_PROBLEM TO SOLVE_
Can you transcribe every entry word for word, skipping the images?

### TASK MATERIAL ###

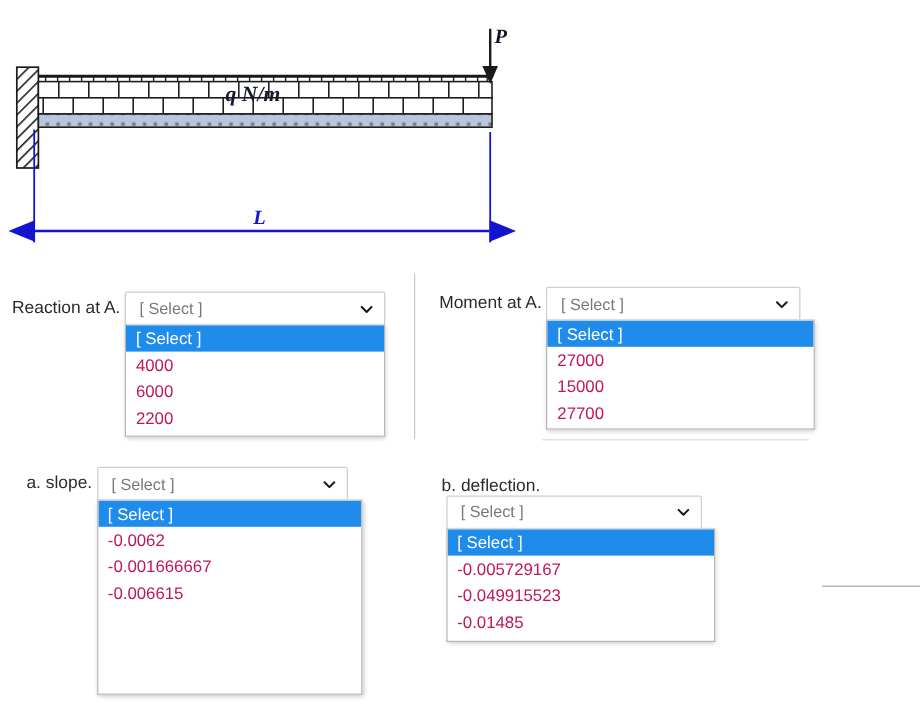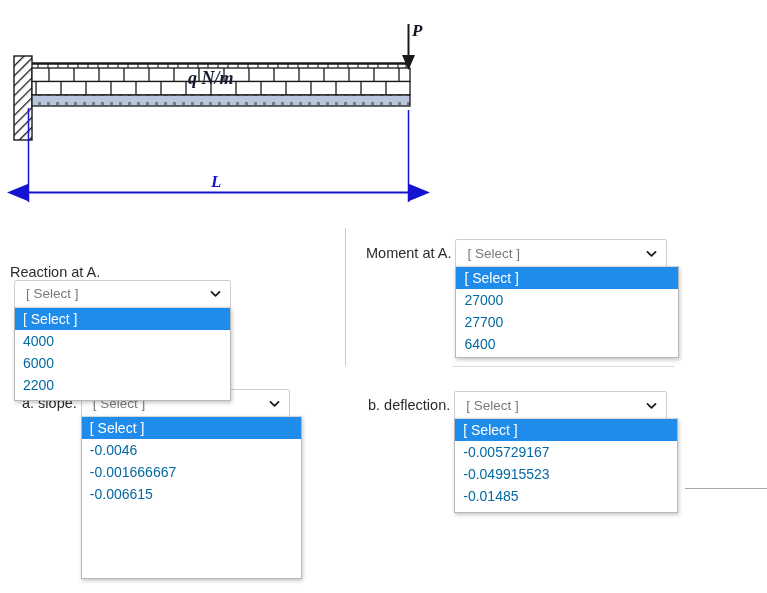--- a/index.html
+++ b/index.html
@@ -92,39 +92,39 @@
     background: #ffffff;
     border: 1px solid #b7b7b7;
     border-top: 1px solid #d6d6d6;
     box-shadow: 1px 2px 4px rgba(0,0,0,0.22);
     z-index: 5;
     padding: 0;
     overflow: hidden;
   }
   .option {
     font-size: 14px;
-    color: #0369a1;
+    color: #be185d;
     line-height: 1;
     padding: 4px 0 4px 8px;
     white-space: nowrap;
   }
   .option.selected {
     background: #1f8cec;
     color: #ffffff;
     font-weight: 500;
   }
   .option.spacer {
     visibility: hidden;
   }
 
   
-  #row-reaction  { left: 10px;  top: 258px; flex-direction: column; }
+  #row-reaction  { left: 10px;  top: 243px; }
   #row-moment    { left: 366px; top: 239px; }
   #row-slope     { left: 22px;  top: 389px; justify-content: space-between; }
-  #row-deflect   { left: 368px; top: 391px; }
+  #row-deflect   { left: 368px; top: 391px; flex-direction: column; }
 
   #sel-reaction .select-box  { width: 217px; }
   #sel-reaction .option-list { width: 217px; height: 94px; }
 
   #sel-moment .select-box    { width: 212px; }
   #sel-moment .option-list   { width: 224px; height: 92px; }
 
   #sel-slope .select-box     { width: 209px; }
   #sel-slope .option-list    { width: 221px; height: 163px; }
 
@@ -318,40 +318,41 @@
       <span class="select-value">[ Select ]</span>
       <span class="chev">
         <svg viewBox="0 0 16 16" width="13" height="13">
           <path d="M3 6 L8 11 L13 6" fill="none" stroke="#1a1a1a" stroke-width="2.1" stroke-linecap="round" stroke-linejoin="round"></path>
         </svg>
       </span>
     </div>
     <div class="option-list">
       <div class="option selected">[ Select ]</div>
       <div class="option">27000</div>
+      <div class="option">15000</div>
       <div class="option">27700</div>
       <div class="option">6400</div>
     </div>
   </div>
 </div>
 
 <div class="qrow" id="row-slope">
   <div class="qlabel">a. slope.</div>
   <div class="select-wrap" id="sel-slope">
     <div class="select-box">
       <span class="select-value">[ Select ]</span>
       <span class="chev">
         <svg viewBox="0 0 16 16" width="13" height="13">
           <path d="M3 6 L8 11 L13 6" fill="none" stroke="#1a1a1a" stroke-width="2.1" stroke-linecap="round" stroke-linejoin="round"></path>
         </svg>
       </span>
     </div>
     <div class="option-list">
       <div class="option selected">[ Select ]</div>
-      <div class="option">-0.0046</div>
+      <div class="option">-0.0062</div>
       <div class="option">-0.001666667</div>
       <div class="option">-0.006615</div>
       <div class="option spacer">&nbsp;</div>
       <div class="option spacer">&nbsp;</div>
       <div class="option spacer">&nbsp;</div>
       <div class="option spacer">&nbsp;</div>
 
     </div>
   </div>
 </div>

###

_TASK RESPONSE_
--- a/index.html
+++ b/index.html
@@ -92,39 +92,39 @@
     background: #ffffff;
     border: 1px solid #b7b7b7;
     border-top: 1px solid #d6d6d6;
     box-shadow: 1px 2px 4px rgba(0,0,0,0.22);
     z-index: 5;
     padding: 0;
     overflow: hidden;
   }
   .option {
     font-size: 14px;
-    color: #0369a1;
+    color: #be185d;
     line-height: 1;
     padding: 4px 0 4px 8px;
     white-space: nowrap;
   }
   .option.selected {
     background: #1f8cec;
     color: #ffffff;
     font-weight: 500;
   }
   .option.spacer {
     visibility: hidden;
   }
 
   
-  #row-reaction  { left: 10px;  top: 258px; flex-direction: column; }
+  #row-reaction  { left: 10px;  top: 243px; }
   #row-moment    { left: 366px; top: 239px; }
   #row-slope     { left: 22px;  top: 389px; justify-content: space-between; }
-  #row-deflect   { left: 368px; top: 391px; }
+  #row-deflect   { left: 368px; top: 391px; flex-direction: column; }
 
   #sel-reaction .select-box  { width: 217px; }
   #sel-reaction .option-list { width: 217px; height: 94px; }
 
   #sel-moment .select-box    { width: 212px; }
   #sel-moment .option-list   { width: 224px; height: 92px; }
 
   #sel-slope .select-box     { width: 209px; }
   #sel-slope .option-list    { width: 221px; height: 163px; }
 
@@ -318,40 +318,41 @@
       <span class="select-value">[ Select ]</span>
       <span class="chev">
         <svg viewBox="0 0 16 16" width="13" height="13">
           <path d="M3 6 L8 11 L13 6" fill="none" stroke="#1a1a1a" stroke-width="2.1" stroke-linecap="round" stroke-linejoin="round"></path>
         </svg>
       </span>
     </div>
     <div class="option-list">
       <div class="option selected">[ Select ]</div>
       <div class="option">27000</div>
+      <div class="option">15000</div>
       <div class="option">27700</div>
       <div class="option">6400</div>
     </div>
   </div>
 </div>
 
 <div class="qrow" id="row-slope">
   <div class="qlabel">a. slope.</div>
   <div class="select-wrap" id="sel-slope">
     <div class="select-box">
       <span class="select-value">[ Select ]</span>
       <span class="chev">
         <svg viewBox="0 0 16 16" width="13" height="13">
           <path d="M3 6 L8 11 L13 6" fill="none" stroke="#1a1a1a" stroke-width="2.1" stroke-linecap="round" stroke-linejoin="round"></path>
         </svg>
       </span>
     </div>
     <div class="option-list">
       <div class="option selected">[ Select ]</div>
-      <div class="option">-0.0046</div>
+      <div class="option">-0.0062</div>
       <div class="option">-0.001666667</div>
       <div class="option">-0.006615</div>
       <div class="option spacer">&nbsp;</div>
       <div class="option spacer">&nbsp;</div>
       <div class="option spacer">&nbsp;</div>
       <div class="option spacer">&nbsp;</div>
 
     </div>
   </div>
 </div>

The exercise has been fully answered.